====== Recorded data

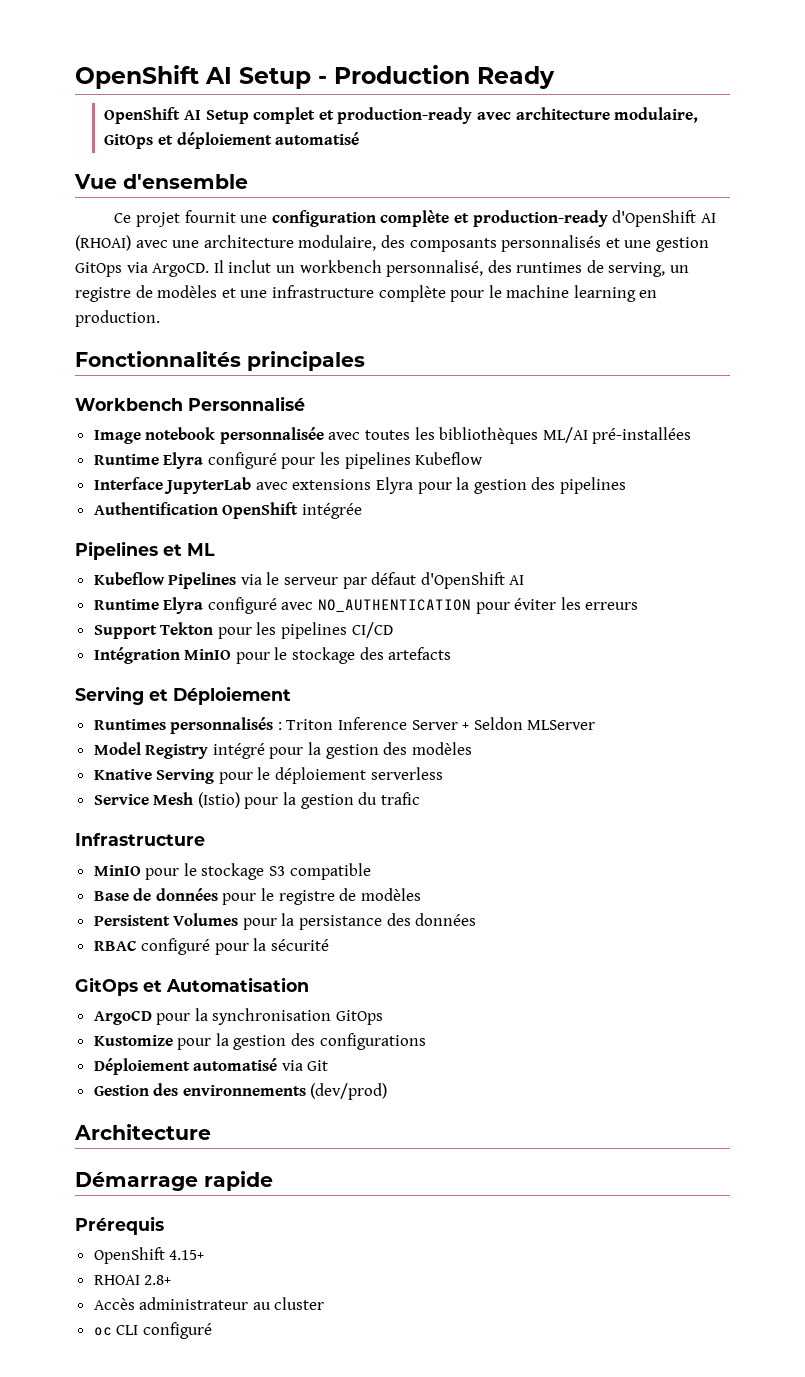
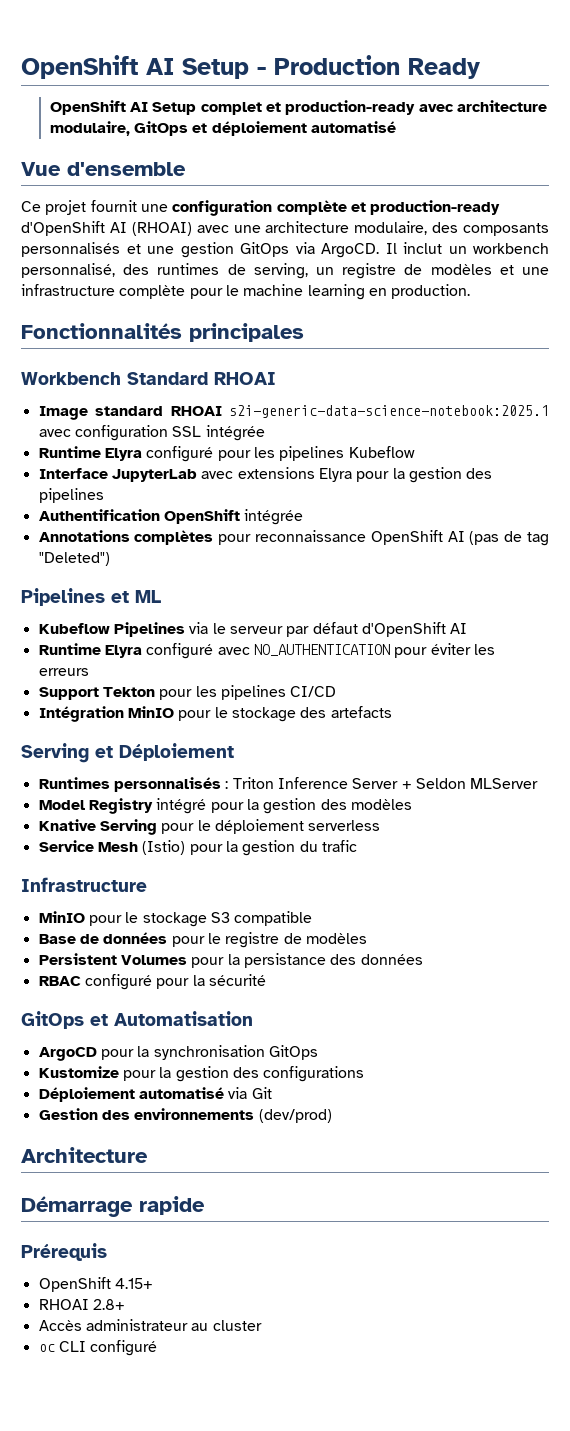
- Workbench Personnalisé
+ Workbench Standard RHOAI
- Image notebook personnalisée avec toutes les bibliothèques ML/AI pré-installées
+ Image standard RHOAI s2i-generic-data-science-notebook:2025.1 avec configuration SSL intégrée
+ Annotations complètes pour reconnaissance OpenShift AI (pas de tag "Deleted")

============

Work item:
Output every record verbatim, skipping images.

Exercise output:
- Workbench Personnalisé
+ Workbench Standard RHOAI
- Image notebook personnalisée avec toutes les bibliothèques ML/AI pré-installées
+ Image standard RHOAI s2i-generic-data-science-notebook:2025.1 avec configuration SSL intégrée
+ Annotations complètes pour reconnaissance OpenShift AI (pas de tag "Deleted")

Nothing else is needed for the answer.